October 22, 2010

American Education: The Best and the Boredest

Last night, I met a young German student named Cornelius who was visiting his cousin, my friend Jake for the past month.

Fresh out of school and about to start his first real-world job, Cornelius tried explaining the German school system to me. Here's the gist, keeping in mind that I may have lost some things in translation.

In Germany, after 4th grade, children are separated by perceived potential and placed in different types of schools based on predicted outcome. The students with lower academic records go to trade school. The more successful students go to higher levels of education.

Now, they're not eternally stuck at the age of 10. Germany understands that they can guess wrong. And students who do well at trade school can move up. But, it still sounds really weird and creepy, doesn't it?
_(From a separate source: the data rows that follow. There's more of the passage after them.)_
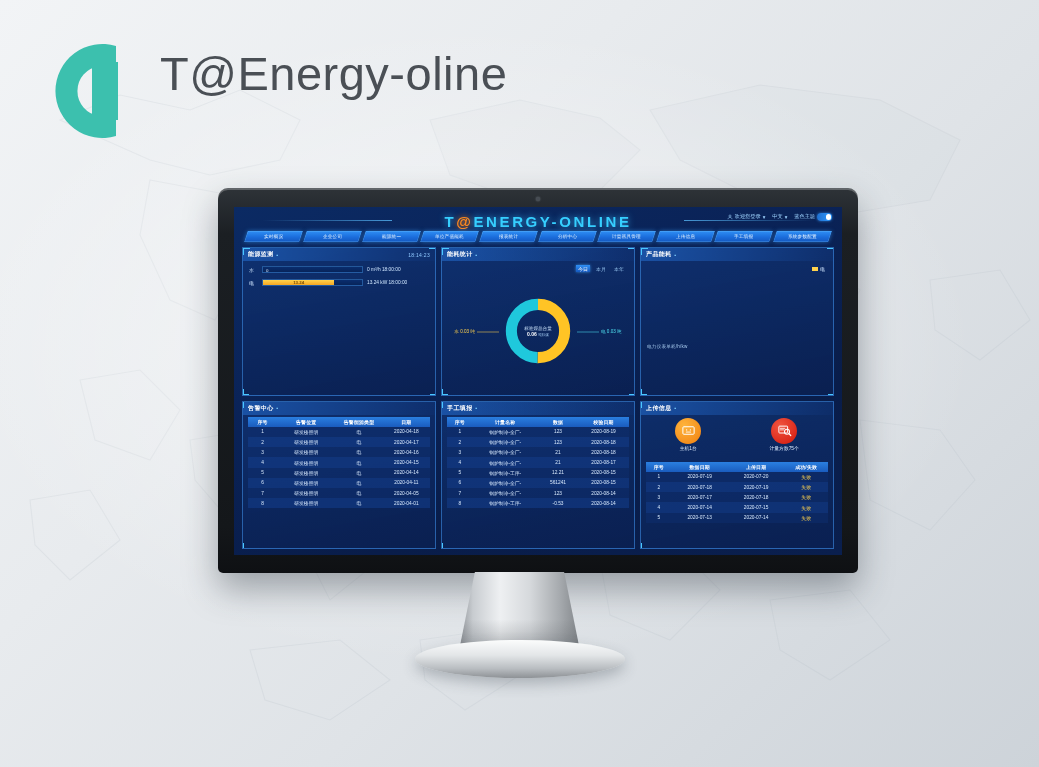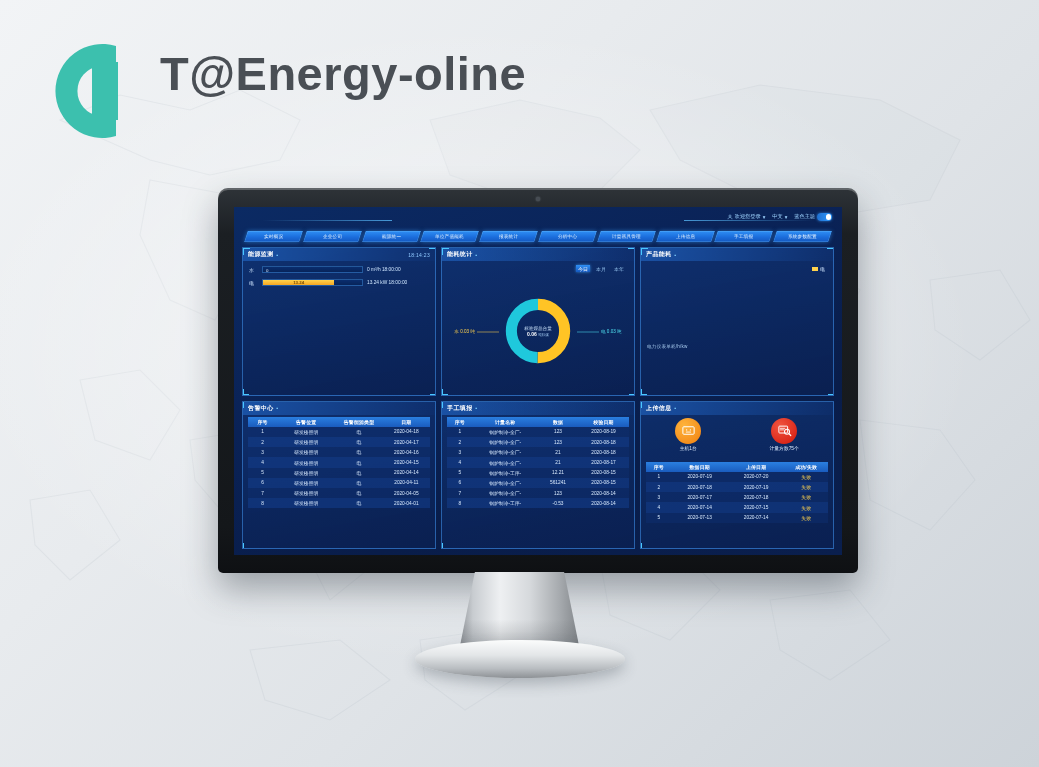--- a/index.html
+++ b/index.html
@@ -26,21 +26,21 @@
 
   
   .banner { position: absolute; left: 52px; top: 24px; width: 620px; height: 135px; }
   .banner-mark {
     position: absolute; left: 0; top: 8px; width: 74px; height: 118px;
   }
   .banner-mark svg { width: 100%; height: 100%; }
   .banner-en {
     position: absolute; left: 108px; top: 22px;
     font-size: 47px; color: #4a4f55; letter-spacing: .5px;
-    font-weight: 700; white-space: nowrap;
+    font-weight: 400; white-space: nowrap;
   }
   .banner-cn {
     position: absolute; left: 110px; top: 88px;
     font-size: 43px; color: #2fb8c8; font-weight: 700;
     letter-spacing: 3px; white-space: nowrap;
   }
 
   
   .monitor { position: absolute; left: 218px; top: 188px; width: 640px; height: 385px; }
   .monitor-bezel {
@@ -312,20 +312,21 @@
 </div>
 
 <div class="monitor">
   <div class="monitor-bezel"></div>
   <div class="monitor-cam"></div>
 
   <div class="screen">
 
     <div class="scr-logo-wing left"></div>
     <div class="scr-logo-wing right"></div>
+    <div class="scr-logo"><span>T</span><span class="at">@</span><span>ENERGY-ONLINE</span></div>
 
     <div class="scr-user">
       <div class="u-item">
         <svg class="u-person" viewBox="0 0 12 12">
           <circle cx="6" cy="4" r="2.1" fill="none" stroke="#9fd4ff" stroke-width="1.1"></circle>
           <path d="M2 10.5c0-2.2 1.8-3.6 4-3.6s4 1.4 4 3.6" fill="none" stroke="#9fd4ff" stroke-width="1.1"></path>
         </svg>
         <span>欢迎您登录</span>
         <span>▾</span>
       </div>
We used to do the same thing. In the 60s, when Kennedy said, "We're going to the moon." here's what we did. We tried to find geniuses. We plucked our perceived best and brightest out of high school and sent them to specialized schools. Gave them great teachers, so they could go help NASA. And we got to the moon.

"But why doesn't my kid get the best teachers? That's why they're not as smart!" the populace cried out. It didn't seem fair, and it wasn't.

So, today, the perceived best and brightest might get plucked out for an hour a day to learn slightly more advanced math. And for the rest of the day, they're stuck with the other kids their age, bored out of their minds, based on a weird assumption that like-ages equate to like-talents.